Je ne veux pas être du côté de ceux qui s'appuient sur les ténèbres. Qui en font leur certitude, leur principe absolu. Mais qu'est-ce que la lumière et comment nous est-elle donnée ? Faut-il beaucoup souffrir pour mériter Sa grâce ? Luther a déjà répondu. Ce n'est pas la souffrance qui justifie. Bouddha serait assez d'accord avec lui. Le problème, c'est de dépasser la souffrance.

La haine est dans le coeur de l'homme. Ce serait lui (avec elle) qui produirait la souffrance, qui en serait le responsable. La voie consisterait donc à se débarrasser de sa haine, pour s'ouvrir à l'amour du père, toujours déjà là, présent mais ignoré, oublié, bafoué.

Cependant méfions nous des églises et des docteurs de la Loi.
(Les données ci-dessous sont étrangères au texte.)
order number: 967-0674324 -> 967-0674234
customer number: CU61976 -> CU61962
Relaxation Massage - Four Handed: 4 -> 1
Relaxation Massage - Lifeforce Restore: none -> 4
Ceux qui condamnent et jugent. La vérité existe, mais elle est transcendante. Elle ne peut se justifier rationnellement. Personne ne peut s'en prétendre le possesseur et en faire autorité. la vérité est dans l'amour. Celui qui bouscule toutes les certitudes. Celui non qui arme, mais qui désarme. Celui qui fait verser les larmes.

On est touché par la grâce, on ne la comprend pas. D'où vient-elle ? Question inutile. Il suffit de l'accepter et de dire merci. Parfois on rencontre des êtres qui nous la révèlent. Eux ne le savent pas. Il suffit d'un geste. D'un mot. D'un signe.
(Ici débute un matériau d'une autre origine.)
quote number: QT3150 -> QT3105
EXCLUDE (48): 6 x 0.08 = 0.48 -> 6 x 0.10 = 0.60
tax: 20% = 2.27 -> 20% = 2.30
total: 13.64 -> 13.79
Cela n'a aucun sens ! He oui... J'ai rencontré autrefois une fille qu'on appelait Bene. Ce fut elle qui m'a transmis la fleur du mystère, d'un baiser recueilli sur ses lèvres. Comment une telle chose est-elle possible ?

La rose éclot où elle veut. Souffrez tant que vous voulez, purifiez-vous, mangez casher ou hallal, cela ne servira à rien. Certes on peut prendre cela, des observations rituelles, pour une preuve d'amour. Mais est-on sûr qu'elle trouvera l'adresse ? De quoi se nourrit l'amour ? Certainement pas d'un savoir assuré et opulent.

L'amour ignore la Loi. Non pas qu'il la méprise. Mais il est autre. Il est l'étranger de toute nation, de toute tradition, de toute religion. Parce-qu'il est l'éternel absolu. Aucun prophète n'a dit le dernier mot. Et dieu a toujours des fils.

Entre les hommes et dieu il y a une distance incommensurable. Même à la vitesse de la lumière, on ne peut franchir la bée. Alors comment ? En acceptant de l'aimer, Lui, contre toute raison. Et cela produit quoi ? Un homme nouveau ? Des forts en gueule ? Des va-t-en guerre ?

Non : des amants discrets et solitaires, dont la douceur, la fragilité et la simplicité sont les signes les plus tangibles. Car la force n'est pas lumineuse. Elle est toujours obscure. Et c'est le dernier ennemi dont il faut s'affranchir pour gagner le ciel. Soit la délivrance, la paix, la vérité. Et leur partage. Car sans partage, il n'y a pas d'accomplissement et Dieu demeure oublié.